What you need to do: Repeat these records exactly, pictures excluded.

[Itemized modification records]

──────

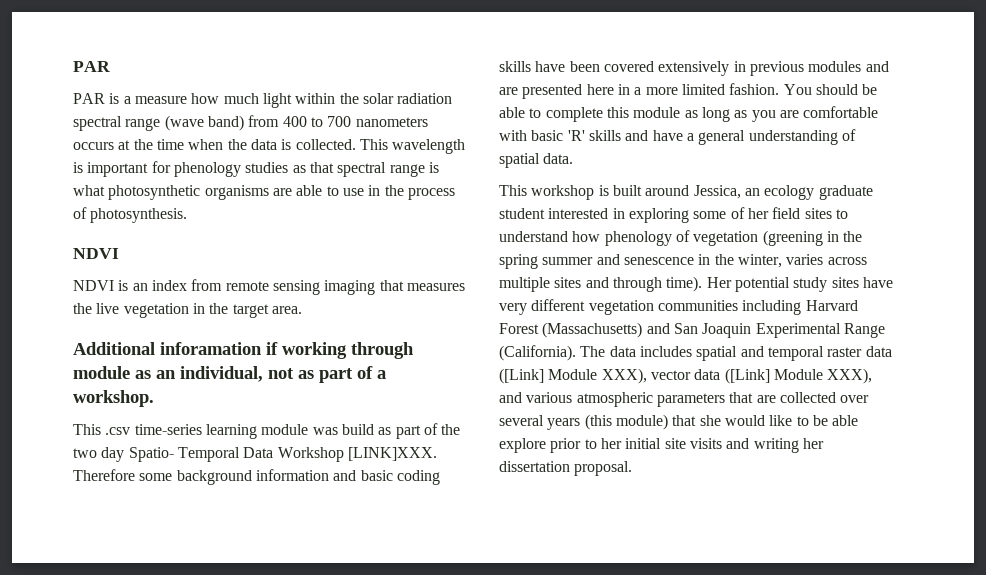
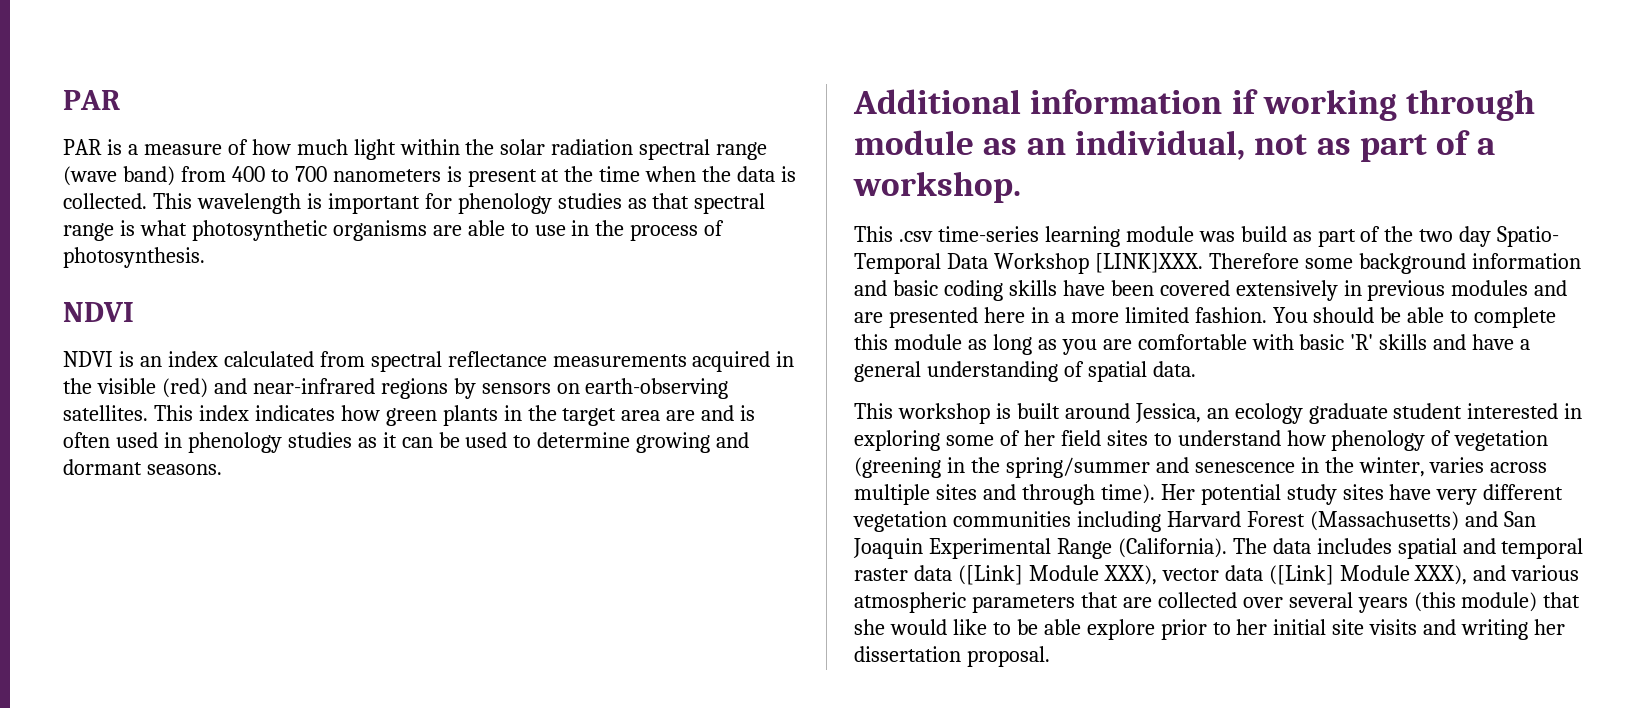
- PAR is a measure how much light within the solar radiation spectral range (wave band) from 400 to 700 nanometers occurs at the time when the data is collected.
+ PAR is a measure of how much light within the solar radiation spectral range (wave band) from 400 to 700 nanometers is present at the time when the data is collected.
- NDVI is an index from remote sensing imaging that measures the live vegetation in the target area.
+ NDVI is an index calculated from spectral reflectance measurements acquired in the visible (red) and near-infrared regions by sensors on earth-observing satellites. This index indicates how green plants in the target area are and is often used in phenology studies as it can be used to determine growing and dormant seasons.
- Additional inforamation if working through module as an individual, not as part of a workshop.
+ Additional information if working through module as an individual, not as part of a workshop.
- This workshop is built around Jessica, an ecology graduate student interested in exploring some of her field sites to understand how phenology of vegetation (greening in the spring summer and senescence in the winter, varies across multiple sites and through time).
+ This workshop is built around Jessica, an ecology graduate student interested in exploring some of her field sites to understand how phenology of vegetation (greening in the spring/summer and senescence in the winter, varies across multiple sites and through time).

──────

Task result:
- PAR is a measure how much light within the solar radiation spectral range (wave band) from 400 to 700 nanometers occurs at the time when the data is collected.
+ PAR is a measure of how much light within the solar radiation spectral range (wave band) from 400 to 700 nanometers is present at the time when the data is collected.
- NDVI is an index from remote sensing imaging that measures the live vegetation in the target area.
+ NDVI is an index calculated from spectral reflectance measurements acquired in the visible (red) and near-infrared regions by sensors on earth-observing satellites. This index indicates how green plants in the target area are and is often used in phenology studies as it can be used to determine growing and dormant seasons.
- Additional inforamation if working through module as an individual, not as part of a workshop.
+ Additional information if working through module as an individual, not as part of a workshop.
- This workshop is built around Jessica, an ecology graduate student interested in exploring some of her field sites to understand how phenology of vegetation (greening in the spring summer and senescence in the winter, varies across multiple sites and through time).
+ This workshop is built around Jessica, an ecology graduate student interested in exploring some of her field sites to understand how phenology of vegetation (greening in the spring/summer and senescence in the winter, varies across multiple sites and through time).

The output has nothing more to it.